:: Provided records ::
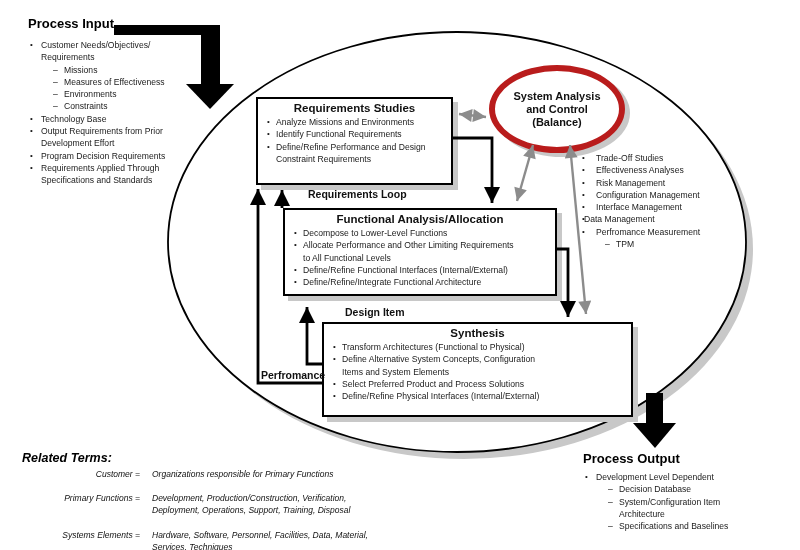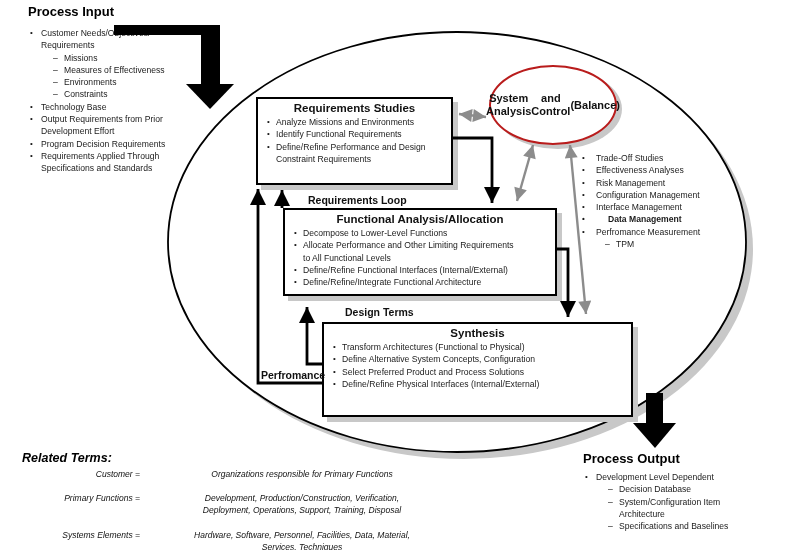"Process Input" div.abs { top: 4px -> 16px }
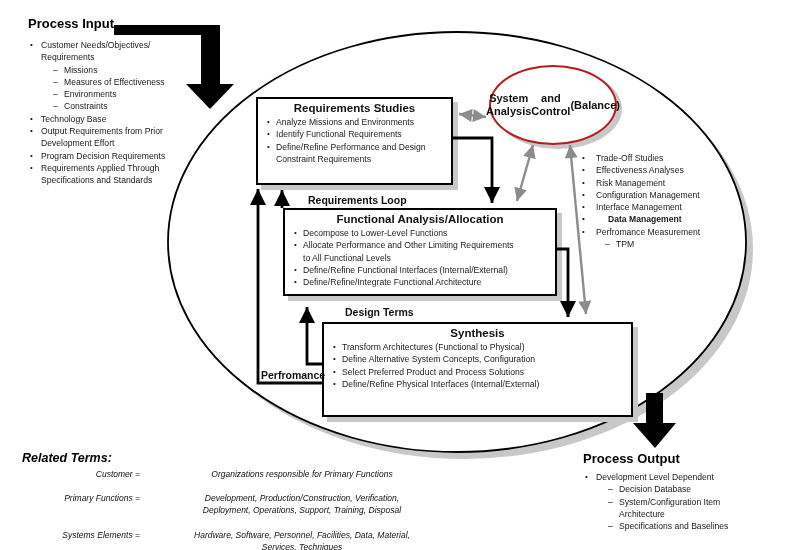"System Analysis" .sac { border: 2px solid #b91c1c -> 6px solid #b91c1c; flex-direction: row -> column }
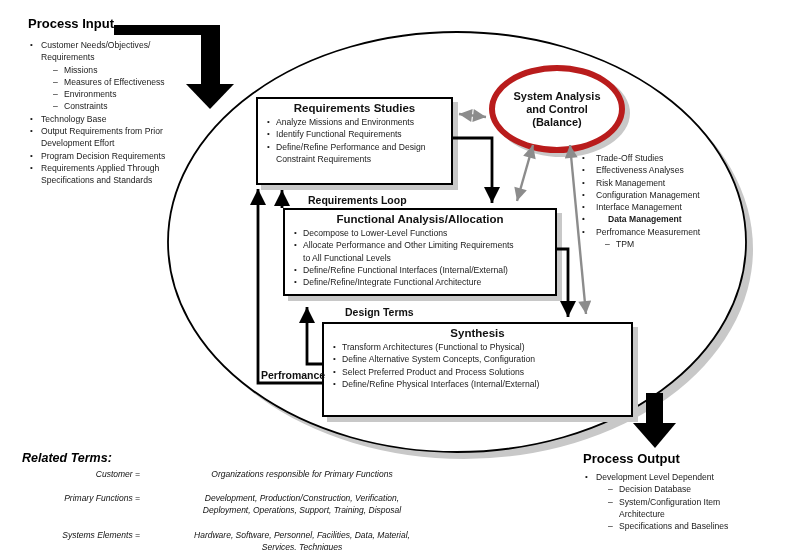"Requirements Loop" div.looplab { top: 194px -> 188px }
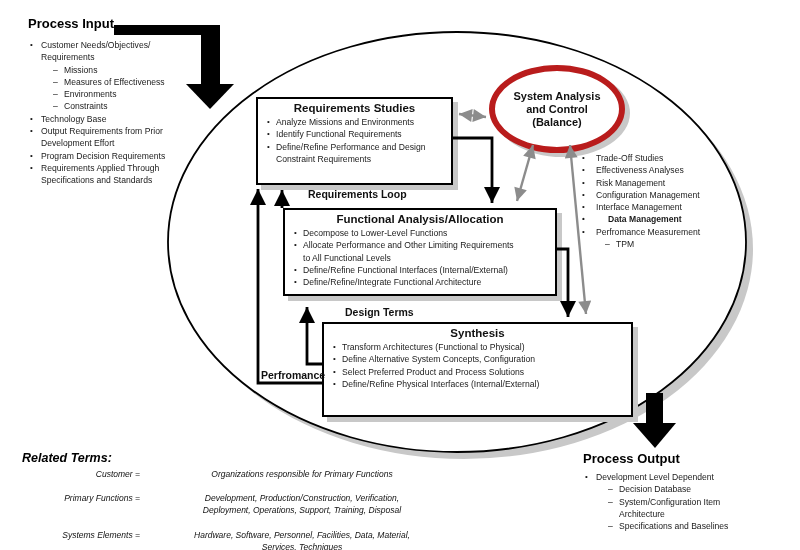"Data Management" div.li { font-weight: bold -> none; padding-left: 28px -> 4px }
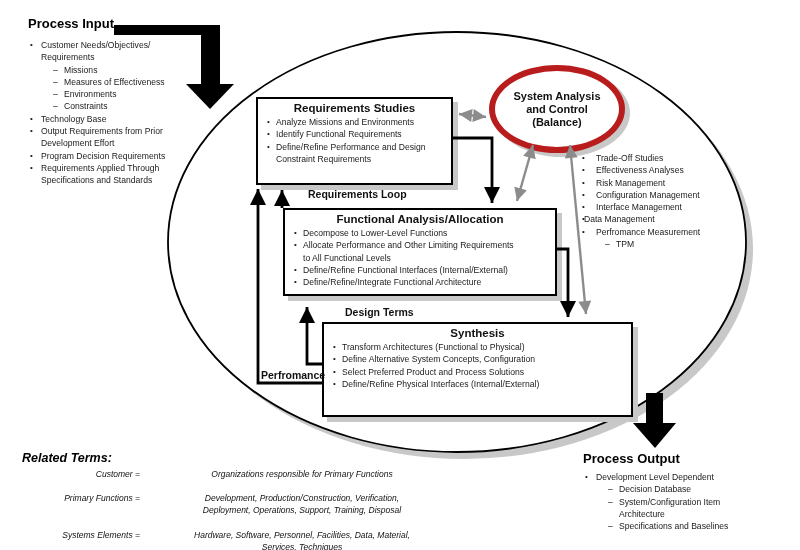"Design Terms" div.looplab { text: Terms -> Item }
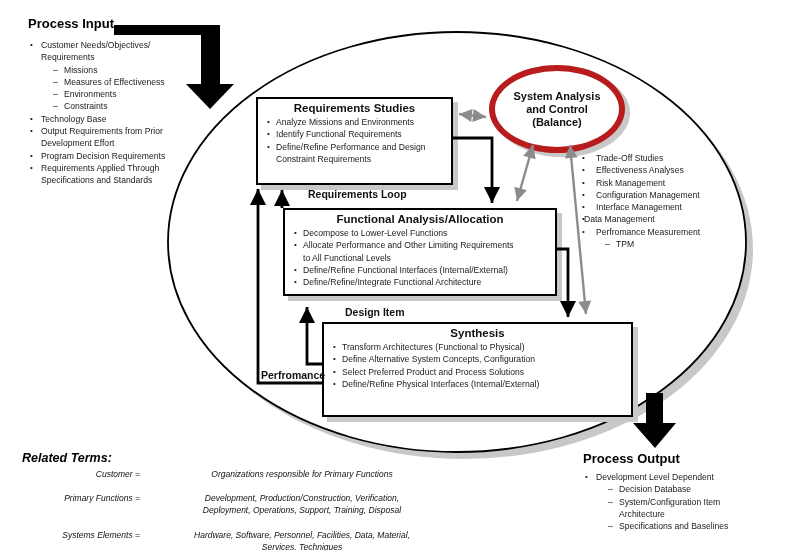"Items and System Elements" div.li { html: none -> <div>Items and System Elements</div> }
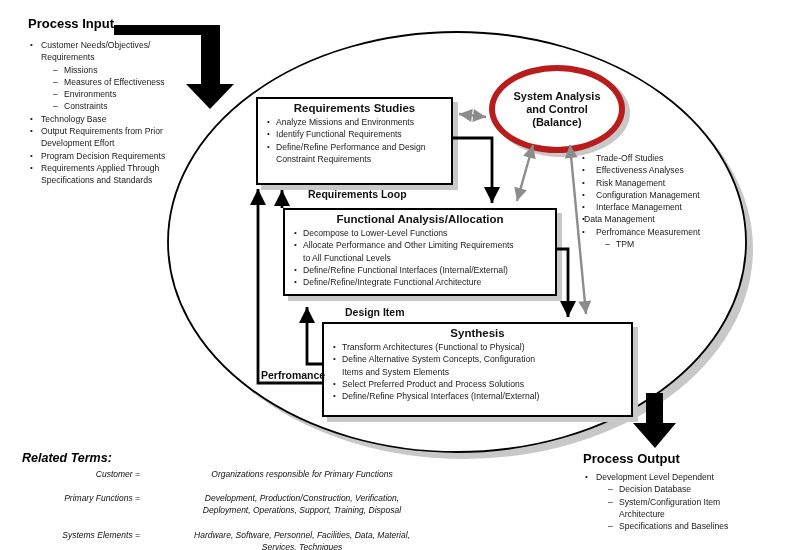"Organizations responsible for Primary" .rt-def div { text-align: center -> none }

...

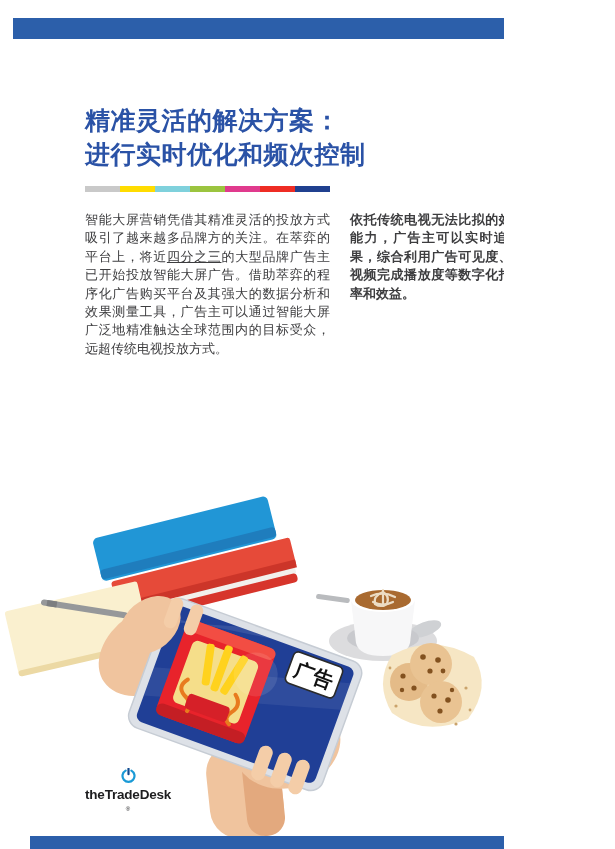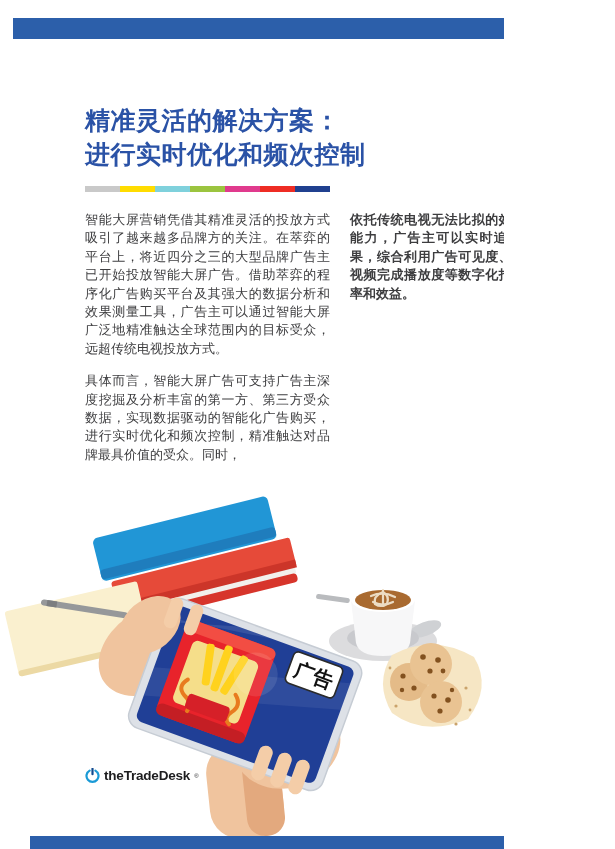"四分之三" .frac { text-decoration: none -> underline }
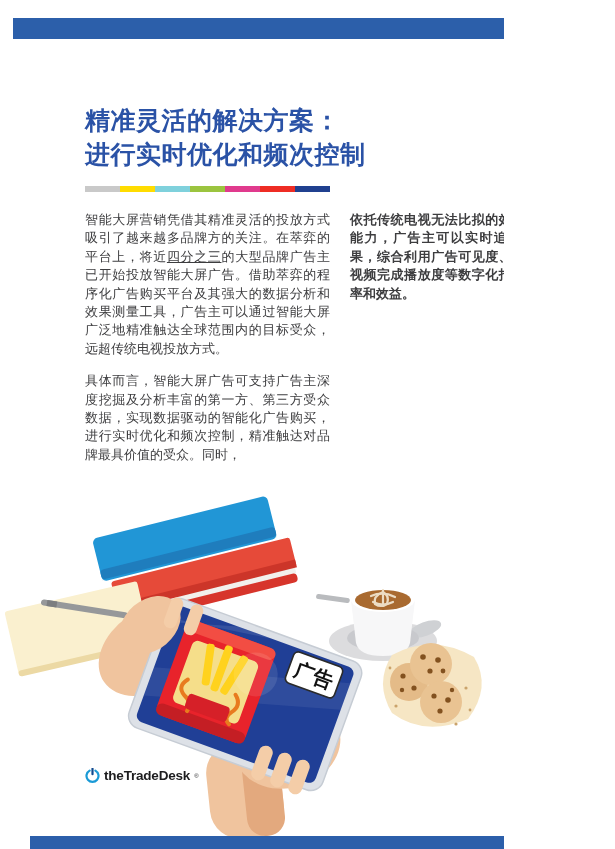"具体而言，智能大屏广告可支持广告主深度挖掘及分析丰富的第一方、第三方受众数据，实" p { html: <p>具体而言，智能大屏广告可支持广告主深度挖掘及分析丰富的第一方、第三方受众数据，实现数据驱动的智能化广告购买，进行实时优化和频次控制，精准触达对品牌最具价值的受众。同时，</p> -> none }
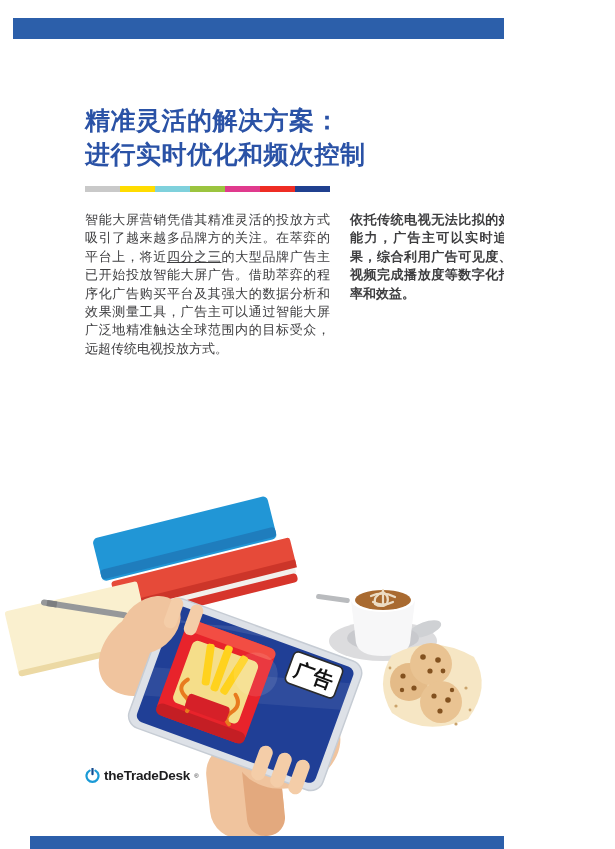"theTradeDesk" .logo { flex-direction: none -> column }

:: Task instructions ::
In the entries above, every line from the line with "border: 2px solid" to the line with "text-align: center ->" is to be printed exactly, with both ends included and pictures excluded.

:: Written solution ::
"System Analysis" .sac { border: 2px solid #b91c1c -> 6px solid #b91c1c; flex-direction: row -> column }
"Requirements Loop" div.looplab { top: 194px -> 188px }
"Data Management" div.li { font-weight: bold -> none; padding-left: 28px -> 4px }
"Design Terms" div.looplab { text: Terms -> Item }
"Items and System Elements" div.li { html: none -> <div>Items and System Elements</div> }
"Organizations responsible for Primary" .rt-def div { text-align: center -> none }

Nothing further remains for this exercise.